Directions for this task
Since the data must remain as supplied, reproduce it word for word.

────────────────

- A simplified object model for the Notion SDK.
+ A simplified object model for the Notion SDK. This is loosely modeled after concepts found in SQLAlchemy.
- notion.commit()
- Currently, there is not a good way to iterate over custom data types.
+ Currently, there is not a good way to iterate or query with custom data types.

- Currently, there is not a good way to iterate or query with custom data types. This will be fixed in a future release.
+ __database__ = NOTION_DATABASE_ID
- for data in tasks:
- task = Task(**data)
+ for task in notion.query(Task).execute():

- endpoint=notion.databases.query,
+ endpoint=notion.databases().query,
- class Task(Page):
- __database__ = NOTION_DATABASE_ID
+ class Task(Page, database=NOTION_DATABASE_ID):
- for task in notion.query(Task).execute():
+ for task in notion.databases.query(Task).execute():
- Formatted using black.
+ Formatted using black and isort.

────────────────

Output
- A simplified object model for the Notion SDK.
+ A simplified object model for the Notion SDK. This is loosely modeled after concepts found in SQLAlchemy.
- notion.commit()
- Currently, there is not a good way to iterate over custom data types.
+ Currently, there is not a good way to iterate or query with custom data types.

- Currently, there is not a good way to iterate or query with custom data types. This will be fixed in a future release.
+ __database__ = NOTION_DATABASE_ID
- for data in tasks:
- task = Task(**data)
+ for task in notion.query(Task).execute():

- endpoint=notion.databases.query,
+ endpoint=notion.databases().query,
- class Task(Page):
- __database__ = NOTION_DATABASE_ID
+ class Task(Page, database=NOTION_DATABASE_ID):
- for task in notion.query(Task).execute():
+ for task in notion.databases.query(Task).execute():
- Formatted using black.
+ Formatted using black and isort.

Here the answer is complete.